Like machine learning, deep learning algorithms allow for the system to learn from past experience or to adapt to new conditions. As the algorithms gain knowledge and experience with more data to analyze, the algorithms themselves improve without human intervention.

It may be difficult to describe how this works, but we can use a voice assistant like Apple’s Siri to explain the concept. As Siri listens to you, it will improve its understanding about the way you ask questions and how you use language. The AI at its core will start refining the results it gives you according to what it learns from each interaction. Thus, the suggestions and actions it takes on your behalf will get more precise and sophisticated over time.

Siri and other voice assistants make a great use of machine learning and this includes deep learning benefits. Deep learning is used within voice bots like Siri to analyze and find patterns in the vast quantities of data gathered from users. As a result of such data and insight, tasks like voice recognition and understanding accents can be improved over time.

As you may recall if you follow big tech, Apple and other companies have been found to store and analyze voice data as it was being recorded. Employees would sit and listen to conversations to analyze data, raising privacy concerns amongst users. Deep learning algorithms, on the contrary, look at the data to improve the product without the prejudice of humans.

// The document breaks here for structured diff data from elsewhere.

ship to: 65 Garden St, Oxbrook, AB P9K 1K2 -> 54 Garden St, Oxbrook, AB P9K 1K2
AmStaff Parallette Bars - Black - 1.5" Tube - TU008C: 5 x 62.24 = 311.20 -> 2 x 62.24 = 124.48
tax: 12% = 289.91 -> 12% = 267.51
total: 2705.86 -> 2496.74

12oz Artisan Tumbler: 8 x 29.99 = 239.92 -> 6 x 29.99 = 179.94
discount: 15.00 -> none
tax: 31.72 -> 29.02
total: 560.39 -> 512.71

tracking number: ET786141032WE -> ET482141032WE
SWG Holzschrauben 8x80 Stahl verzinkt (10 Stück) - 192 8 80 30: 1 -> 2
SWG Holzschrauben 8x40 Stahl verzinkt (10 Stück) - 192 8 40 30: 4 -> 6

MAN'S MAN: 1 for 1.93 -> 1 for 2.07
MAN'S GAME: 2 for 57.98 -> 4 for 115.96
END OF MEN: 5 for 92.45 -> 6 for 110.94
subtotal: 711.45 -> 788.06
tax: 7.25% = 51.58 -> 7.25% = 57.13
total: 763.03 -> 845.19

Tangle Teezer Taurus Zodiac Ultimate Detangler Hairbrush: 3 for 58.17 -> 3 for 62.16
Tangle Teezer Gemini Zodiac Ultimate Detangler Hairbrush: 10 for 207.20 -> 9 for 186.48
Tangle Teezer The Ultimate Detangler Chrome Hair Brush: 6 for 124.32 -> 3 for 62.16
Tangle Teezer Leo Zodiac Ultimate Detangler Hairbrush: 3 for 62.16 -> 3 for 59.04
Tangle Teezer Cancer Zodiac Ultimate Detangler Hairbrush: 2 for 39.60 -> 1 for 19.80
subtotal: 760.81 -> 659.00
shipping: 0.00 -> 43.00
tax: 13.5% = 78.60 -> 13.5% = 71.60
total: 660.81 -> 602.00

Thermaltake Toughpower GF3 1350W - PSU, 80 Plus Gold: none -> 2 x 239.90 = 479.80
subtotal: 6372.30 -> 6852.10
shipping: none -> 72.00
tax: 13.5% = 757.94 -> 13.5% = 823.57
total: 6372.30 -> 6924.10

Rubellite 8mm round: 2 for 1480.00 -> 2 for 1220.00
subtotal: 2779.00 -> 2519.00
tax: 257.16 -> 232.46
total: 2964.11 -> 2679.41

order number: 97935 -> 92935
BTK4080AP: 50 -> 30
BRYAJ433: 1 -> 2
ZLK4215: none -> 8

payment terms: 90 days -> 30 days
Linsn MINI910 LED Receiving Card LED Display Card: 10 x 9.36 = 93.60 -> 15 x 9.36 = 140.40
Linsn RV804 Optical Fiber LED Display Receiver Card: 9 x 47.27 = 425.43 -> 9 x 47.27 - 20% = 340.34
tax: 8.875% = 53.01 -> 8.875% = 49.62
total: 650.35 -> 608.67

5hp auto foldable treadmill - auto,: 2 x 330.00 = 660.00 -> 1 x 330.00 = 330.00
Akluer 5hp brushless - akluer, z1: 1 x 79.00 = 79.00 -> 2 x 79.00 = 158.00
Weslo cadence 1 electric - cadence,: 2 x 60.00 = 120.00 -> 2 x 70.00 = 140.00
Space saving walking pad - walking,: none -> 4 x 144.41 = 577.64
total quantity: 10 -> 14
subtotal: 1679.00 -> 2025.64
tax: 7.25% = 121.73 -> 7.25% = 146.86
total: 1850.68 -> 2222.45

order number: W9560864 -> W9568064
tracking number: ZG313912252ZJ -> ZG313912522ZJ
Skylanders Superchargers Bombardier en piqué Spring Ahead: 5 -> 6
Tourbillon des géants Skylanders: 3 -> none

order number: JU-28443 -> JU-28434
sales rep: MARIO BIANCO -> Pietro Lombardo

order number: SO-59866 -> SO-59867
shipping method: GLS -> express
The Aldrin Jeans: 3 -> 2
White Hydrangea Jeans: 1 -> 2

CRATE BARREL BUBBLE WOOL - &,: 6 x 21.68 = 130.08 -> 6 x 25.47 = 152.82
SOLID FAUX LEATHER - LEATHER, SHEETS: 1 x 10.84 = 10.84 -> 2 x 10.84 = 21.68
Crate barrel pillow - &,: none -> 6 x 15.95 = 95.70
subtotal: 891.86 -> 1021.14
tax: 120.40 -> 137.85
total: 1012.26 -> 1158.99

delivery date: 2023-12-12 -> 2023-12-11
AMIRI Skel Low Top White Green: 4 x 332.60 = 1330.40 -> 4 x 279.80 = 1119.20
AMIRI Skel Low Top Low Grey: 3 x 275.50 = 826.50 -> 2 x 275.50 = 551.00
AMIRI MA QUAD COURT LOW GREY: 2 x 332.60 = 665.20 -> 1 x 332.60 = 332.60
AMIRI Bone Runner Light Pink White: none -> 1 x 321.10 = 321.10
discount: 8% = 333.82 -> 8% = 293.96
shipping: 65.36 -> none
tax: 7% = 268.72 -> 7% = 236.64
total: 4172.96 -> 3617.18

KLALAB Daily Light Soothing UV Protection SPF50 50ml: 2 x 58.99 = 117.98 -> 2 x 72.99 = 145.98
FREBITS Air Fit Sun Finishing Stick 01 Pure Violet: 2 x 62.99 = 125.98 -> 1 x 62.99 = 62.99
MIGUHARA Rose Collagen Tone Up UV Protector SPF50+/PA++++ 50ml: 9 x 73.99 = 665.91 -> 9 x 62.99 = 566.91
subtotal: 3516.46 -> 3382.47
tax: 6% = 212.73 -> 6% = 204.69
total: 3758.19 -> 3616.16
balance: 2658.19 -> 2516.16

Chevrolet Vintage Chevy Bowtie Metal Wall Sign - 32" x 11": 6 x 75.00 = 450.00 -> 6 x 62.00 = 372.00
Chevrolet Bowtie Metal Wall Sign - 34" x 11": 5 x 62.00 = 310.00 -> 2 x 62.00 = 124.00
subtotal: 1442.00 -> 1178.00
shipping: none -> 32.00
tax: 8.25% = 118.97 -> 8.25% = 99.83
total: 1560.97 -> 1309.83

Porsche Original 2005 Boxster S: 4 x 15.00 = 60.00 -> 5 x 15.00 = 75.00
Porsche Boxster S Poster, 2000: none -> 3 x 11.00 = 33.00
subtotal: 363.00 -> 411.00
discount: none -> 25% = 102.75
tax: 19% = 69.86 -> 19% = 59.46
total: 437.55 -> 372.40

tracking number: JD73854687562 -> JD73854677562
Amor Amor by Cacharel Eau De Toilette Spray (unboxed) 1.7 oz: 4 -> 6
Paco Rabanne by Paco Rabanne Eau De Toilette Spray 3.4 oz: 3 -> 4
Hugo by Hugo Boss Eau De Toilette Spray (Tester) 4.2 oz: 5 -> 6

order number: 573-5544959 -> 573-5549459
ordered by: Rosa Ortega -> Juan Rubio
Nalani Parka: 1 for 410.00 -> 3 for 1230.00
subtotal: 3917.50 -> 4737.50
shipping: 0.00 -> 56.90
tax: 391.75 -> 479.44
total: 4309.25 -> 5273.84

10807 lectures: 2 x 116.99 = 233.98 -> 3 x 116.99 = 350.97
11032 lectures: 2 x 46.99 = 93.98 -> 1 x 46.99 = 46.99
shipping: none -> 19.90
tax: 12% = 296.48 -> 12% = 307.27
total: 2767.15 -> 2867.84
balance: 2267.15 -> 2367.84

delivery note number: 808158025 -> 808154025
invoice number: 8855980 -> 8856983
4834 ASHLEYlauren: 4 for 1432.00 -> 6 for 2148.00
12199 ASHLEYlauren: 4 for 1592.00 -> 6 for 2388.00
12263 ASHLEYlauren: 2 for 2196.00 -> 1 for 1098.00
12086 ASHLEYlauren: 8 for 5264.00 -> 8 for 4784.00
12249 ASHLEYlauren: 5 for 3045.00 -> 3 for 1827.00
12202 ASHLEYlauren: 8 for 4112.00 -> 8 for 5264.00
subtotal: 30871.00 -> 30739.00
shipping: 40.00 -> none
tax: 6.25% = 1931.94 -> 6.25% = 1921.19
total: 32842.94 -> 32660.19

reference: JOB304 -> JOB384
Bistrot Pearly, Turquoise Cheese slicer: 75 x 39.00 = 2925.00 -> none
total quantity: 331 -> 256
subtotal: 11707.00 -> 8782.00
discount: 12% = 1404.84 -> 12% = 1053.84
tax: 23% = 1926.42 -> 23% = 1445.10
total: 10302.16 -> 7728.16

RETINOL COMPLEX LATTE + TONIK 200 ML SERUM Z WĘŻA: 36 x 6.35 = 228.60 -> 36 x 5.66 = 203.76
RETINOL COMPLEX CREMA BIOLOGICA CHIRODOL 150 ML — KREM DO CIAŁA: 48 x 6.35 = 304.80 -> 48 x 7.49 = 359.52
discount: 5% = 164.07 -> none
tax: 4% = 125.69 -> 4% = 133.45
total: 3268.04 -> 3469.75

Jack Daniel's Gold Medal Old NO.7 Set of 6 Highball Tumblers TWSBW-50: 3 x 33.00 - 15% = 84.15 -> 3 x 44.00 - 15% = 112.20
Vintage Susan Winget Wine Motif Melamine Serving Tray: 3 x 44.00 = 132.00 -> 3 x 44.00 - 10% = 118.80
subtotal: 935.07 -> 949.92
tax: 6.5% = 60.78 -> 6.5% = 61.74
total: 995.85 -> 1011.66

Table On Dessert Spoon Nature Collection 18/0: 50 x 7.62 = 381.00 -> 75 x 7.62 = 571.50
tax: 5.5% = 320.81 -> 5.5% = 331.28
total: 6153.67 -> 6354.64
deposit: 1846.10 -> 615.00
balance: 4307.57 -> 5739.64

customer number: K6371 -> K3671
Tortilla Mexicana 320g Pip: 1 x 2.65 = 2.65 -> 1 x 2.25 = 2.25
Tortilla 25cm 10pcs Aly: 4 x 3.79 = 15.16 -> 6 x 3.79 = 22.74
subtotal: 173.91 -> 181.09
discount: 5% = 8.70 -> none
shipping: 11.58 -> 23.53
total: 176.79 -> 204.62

Solving “Unsolvable” Tasks

Deep learning harnesses the power of multiple nodes working alongside one another as a neural network, that’s why it has huge potential to solve decade-long questions across various industries. Healthcare, in particular, can greatly benefit from it.

According to Umetrics, “In industries like Pharma and Biopharma, deep learning can help all the way from understanding how cells work using live-cell imaging to monitoring manufacturing using audio.”

However, healthcare is only one area where deep learning is making its mark. Computer vision, speech recognition, natural language processing, social network filtering, translation, bioinformatics, drug design, and medical image analysis are some other areas that can benefit from deep learning.

One example is the solar panel design. Solar panel power systems have been improved thanks to the information deep learning algorithms provided about power output efficiency. Another example is the cooling system in data centers. Deep learning has been used to improve the cooling efficiency in data centers to achieve a 30% reduction in costs.

Radiology is also a practice that is truly benefitting from deep learning technology. Analyzing images of fractures or other human ailments through the use of X-rays is no easy task. Finding patterns in them can be hard, too. Image analysis is a task where deep learning can truly shine.

These are just some of the examples where deep learning has left its mark. However, the potential is endless as unstructured data is all around us.

Conclusion

Deep learning is a technology with immense potential to change industries from healthcare to biotech in the coming future. Today, it’s just the beginning, but deep learning will continue to improve and its influence will be seen in future answers to decade-long questions like how to solve chronic diseases or provide better mental health treatment.

Now as the technology is still nascent and not every competitor has jumped on its bandwagon, it’s a great time for companies to start exploring deep learning technologies.